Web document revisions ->
-.-.-
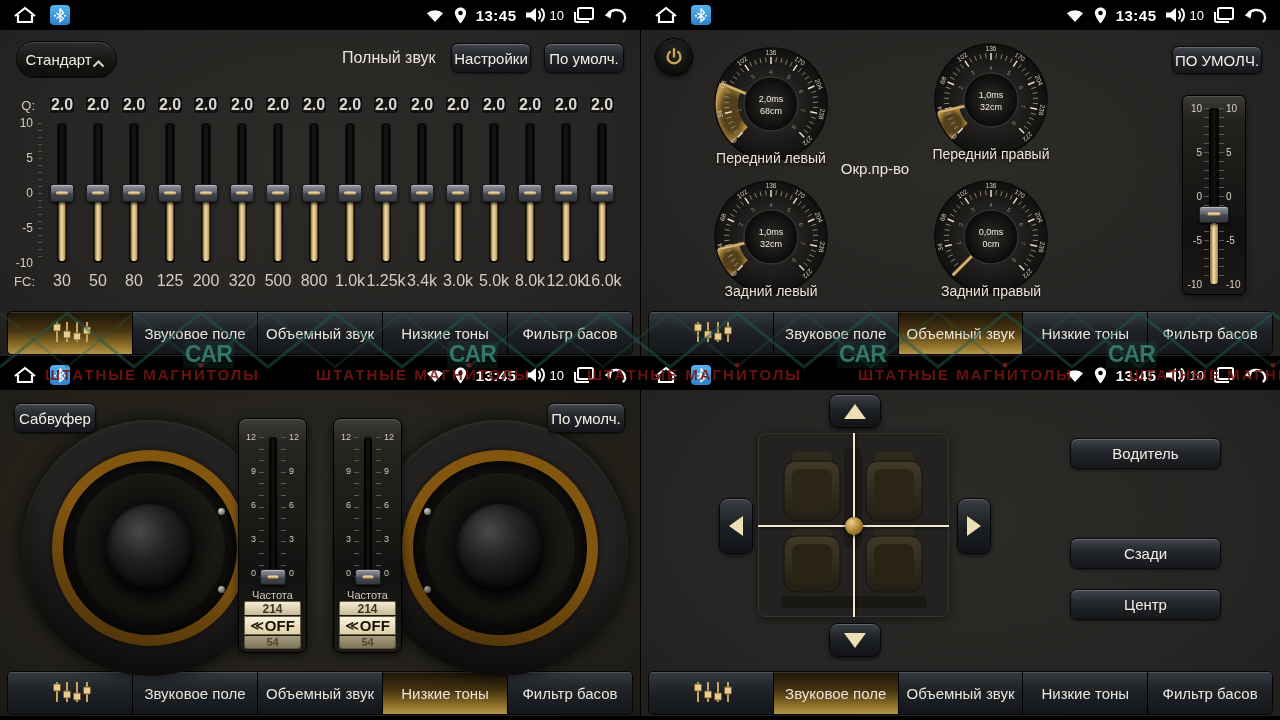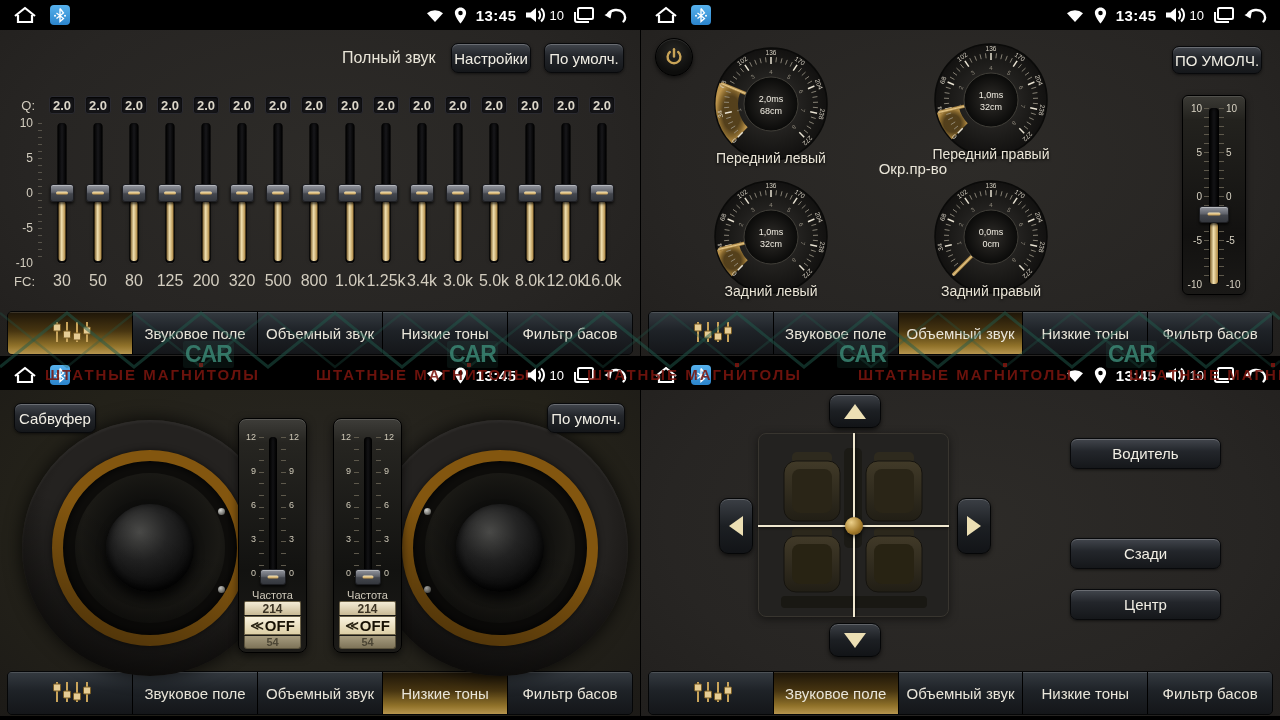--- a/index.html
+++ b/index.html
@@ -24,39 +24,39 @@
 .content{flex:1;position:relative}
 
 .dbtn{position:absolute;display:flex;align-items:center;justify-content:center;background:linear-gradient(180deg,#42464d 0%,#23262b 42%,#15171a 100%);border:1px solid #08090b;border-radius:7px;box-shadow:inset 0 1px 0 rgba(255,255,255,.22),0 1px 3px rgba(0,0,0,.55);color:#f1eee4;font-size:15px;cursor:pointer;font-family:"Liberation Sans",sans-serif}
 
 #preset-pill{position:absolute;left:16px;top:11px;width:101px;height:37px;border-radius:19px;background:linear-gradient(180deg,#2c2c2a,#141413 60%,#0e0e0d);border:1px solid #060606;box-shadow:inset 0 1px 0 rgba(255,255,255,.14);color:#efece2;font-size:15px;display:flex;align-items:center;justify-content:center;text-align:center;line-height:16px;padding-right:18px;cursor:pointer;font-family:"Liberation Sans",sans-serif}
 #preset-pill .ptext{width:64px}
 #preset-pill .chev{position:absolute;right:11px;top:13px}
 #eq-mode{position:absolute;left:342px;top:19px;font-size:16px;color:#e9e5d8}
 #eq-grid{position:absolute;left:2px;top:62px;display:grid;grid-template-columns:42px repeat(16,36px);grid-template-rows:26px 150px 26px;align-items:center;justify-items:center}
 .eq-rowlabel{color:#d3cdbf;font-size:13px;justify-self:end;padding-right:9px}
-.qbox{width:26px;height:18px;background:#141417;border:1px solid #2a2a30;border-radius:3px;color:#dcd7c9;font-size:13px;font-weight:bold;display:flex;align-items:center;justify-content:center;box-shadow:inset 0 1px 2px #000}
+.qbox{width:26px;height:18px;background:#141417;border:1px solid #2a2a30;border-radius:3px;color:#dcd7c9;font-size:16px;font-weight:bold;display:flex;align-items:center;justify-content:center;box-shadow:inset 0 1px 2px #000}
 .eq-scale{position:relative;width:100%;height:100%;justify-self:stretch}
 .eq-scale span{position:absolute;right:11px;transform:translateY(-50%);color:#d3cdbf;font-size:12px}
 .eq-ticks{position:absolute;right:2px;top:5px;height:140px;width:4px;background:repeating-linear-gradient(180deg,#57534a 0 1px,transparent 1px 7px)}
 .vcol{position:relative;width:36px;height:150px;cursor:pointer}
 .vtrack{position:absolute;left:50%;transform:translateX(-50%);top:5px;height:140px;width:9px;border-radius:4px;background:linear-gradient(90deg,#000,#17171a 50%,#000);box-shadow:inset 0 0 3px #000,0 1px 0 rgba(255,255,255,.05)}
 .vfill{position:absolute;left:50%;transform:translateX(-50%);width:7px;border-radius:3px;background:linear-gradient(90deg,#7c5f2c,#f1e0b0 45%,#aa833e);box-shadow:0 0 4px rgba(0,0,0,.6)}
 .vhandle{position:absolute;left:50%;transform:translateX(-50%);width:24px;height:18px;border-radius:3px;background:linear-gradient(180deg,#93969e 0%,#60636b 45%,#43464d 55%,#34373d 100%);border:1px solid #1d1e22;box-shadow:0 2px 3px rgba(0,0,0,.7),inset 0 1px 0 rgba(255,255,255,.35)}
 .vhandle::after{content:"";position:absolute;left:50%;top:50%;transform:translate(-50%,-50%);width:12px;height:3px;border-radius:2px;background:linear-gradient(180deg,#f7e7bd,#c49a4e)}
 .fclab{color:#d3cdbf;font-size:16px;white-space:nowrap}
 
 #power-btn{position:absolute;left:14px;top:8px;width:38px;height:38px;border-radius:50%;background:radial-gradient(circle at 50% 35%,#262624,#0d0d0c 70%);border:1px solid #000;box-shadow:inset 0 1px 0 rgba(255,255,255,.1),0 2px 4px rgba(0,0,0,.6);display:flex;align-items:center;justify-content:center;cursor:pointer}
 .knob{position:absolute;width:150px;text-align:center}
 .knob svg{display:block;margin:0 auto}
 .knob-label{position:absolute;top:103px;left:0;right:0;color:#eae5d7;font-size:14px;text-shadow:0 1px 3px #000}
 .kl{font-size:6.5px;fill:#d6d0c2;text-anchor:middle;font-family:"Liberation Sans",sans-serif}
 .ki{font-size:6px;fill:#8f897c;text-anchor:middle;font-family:"Liberation Sans",sans-serif}
 .kms{font-size:9px;fill:#f2eee3;text-anchor:middle;font-family:"Liberation Sans",sans-serif}
-#okr-label{position:absolute;left:206px;top:130px;width:100px;text-align:right;color:#e9e5d8;font-size:15px}
+#okr-label{position:absolute;left:184px;top:130px;width:100px;text-align:center;color:#e9e5d8;font-size:15px}
 #rear-text{position:absolute;left:433px;top:122px;width:102px;text-align:center;color:#eae6d8;font-size:15px;line-height:19px}
 #offset-panel{position:absolute;left:541px;top:65px;width:64px;height:200px;border-radius:6px;background:linear-gradient(180deg,#3b3a35 0%,#23221e 12%,#121110 70%,#1a1917 100%);border:1px solid #000;box-shadow:inset 0 1px 0 rgba(255,255,255,.12),0 2px 6px rgba(0,0,0,.5);cursor:pointer}
 .op-lab{position:absolute;transform:translateY(-50%);font-size:10px;color:#d8d2c3;width:16px}
 .op-ticks{position:absolute;top:12px;height:176px;width:5px;background:repeating-linear-gradient(180deg,#5e594c 0 1px,transparent 1px 8.8px)}
 .op-track{position:absolute;left:50%;transform:translateX(-50%);top:12px;height:176px;width:10px;background:linear-gradient(90deg,#000,#141416 50%,#000);border-radius:4px;box-shadow:inset 0 0 4px #000}
 .op-fill{position:absolute;left:50%;transform:translateX(-50%);width:8px;border-radius:3px;background:linear-gradient(90deg,#7c5f2c,#f1e0b0 45%,#aa833e)}
 .op-handle{position:absolute;left:50%;transform:translateX(-50%);width:30px;height:17px;border-radius:3px;background:linear-gradient(180deg,#93969e 0%,#60636b 45%,#43464d 55%,#34373d 100%);border:1px solid #1d1e22;box-shadow:0 2px 3px rgba(0,0,0,.7),inset 0 1px 0 rgba(255,255,255,.35)}
 .op-handle::after{content:"";position:absolute;left:50%;top:50%;transform:translate(-50%,-50%);width:13px;height:3px;border-radius:2px;background:linear-gradient(180deg,#f7e7bd,#c49a4e)}
 
 .q-sub{background:radial-gradient(ellipse at 50% 45%,#282623 0%,#232119 65%,#1c1a17 100%)}
@@ -174,20 +174,26 @@
     <span>
               <svg width="25" height="18" viewBox="0 0 25 18">
                 <path d="M5 8 C8 3.5 16 2.5 20 6.5 C23 9.5 22.5 13.5 20.5 15.5" fill="none" stroke="#fff" stroke-width="2.4" stroke-linecap="round"></path>
                 <polygon points="1.5,9 9,5 7.5,12.5" fill="#fff"></polygon>
               </svg>
             </span>
   </span>
 </div>
 </div>
     <div class="content">
+      <button id="preset-pill">
+        <span class="ptext">Стандарт</span>
+        <span class="chev"><svg width="13" height="8" viewBox="0 0 13 8">
+              <path d="M1.5 6.5 L6.5 1.5 L11.5 6.5" fill="none" stroke="#d9d4c6" stroke-width="2"></path>
+            </svg></span>
+      </button>
       <span id="eq-mode">Полный звук</span>
       <button class="dbtn" style="left:451px;top:13px;width:80px;height:30px">Настройки</button>
       <button class="dbtn" style="left:544px;top:13px;width:80px;height:30px">По умолч.</button>
       <div id="eq-grid">
           <div class="eq-rowlabel">Q:</div>
           <div class="qbox">2.0</div>
           <div class="qbox">2.0</div>
           <div class="qbox">2.0</div>
           <div class="qbox">2.0</div>
           <div class="qbox">2.0</div>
-.-.-
WHAT IS NEEDED -> Above are the records; copy every line in them that holds the word "radial".

EXPECTED OUTPUT ->
 #power-btn{position:absolute;left:14px;top:8px;width:38px;height:38px;border-radius:50%;background:radial-gradient(circle at 50% 35%,#262624,#0d0d0c 70%);border:1px solid #000;box-shadow:inset 0 1px 0 rgba(255,255,255,.1),0 2px 4px rgba(0,0,0,.6);display:flex;align-items:center;justify-content:center;cursor:pointer}
 .q-sub{background:radial-gradient(ellipse at 50% 45%,#282623 0%,#232119 65%,#1c1a17 100%)}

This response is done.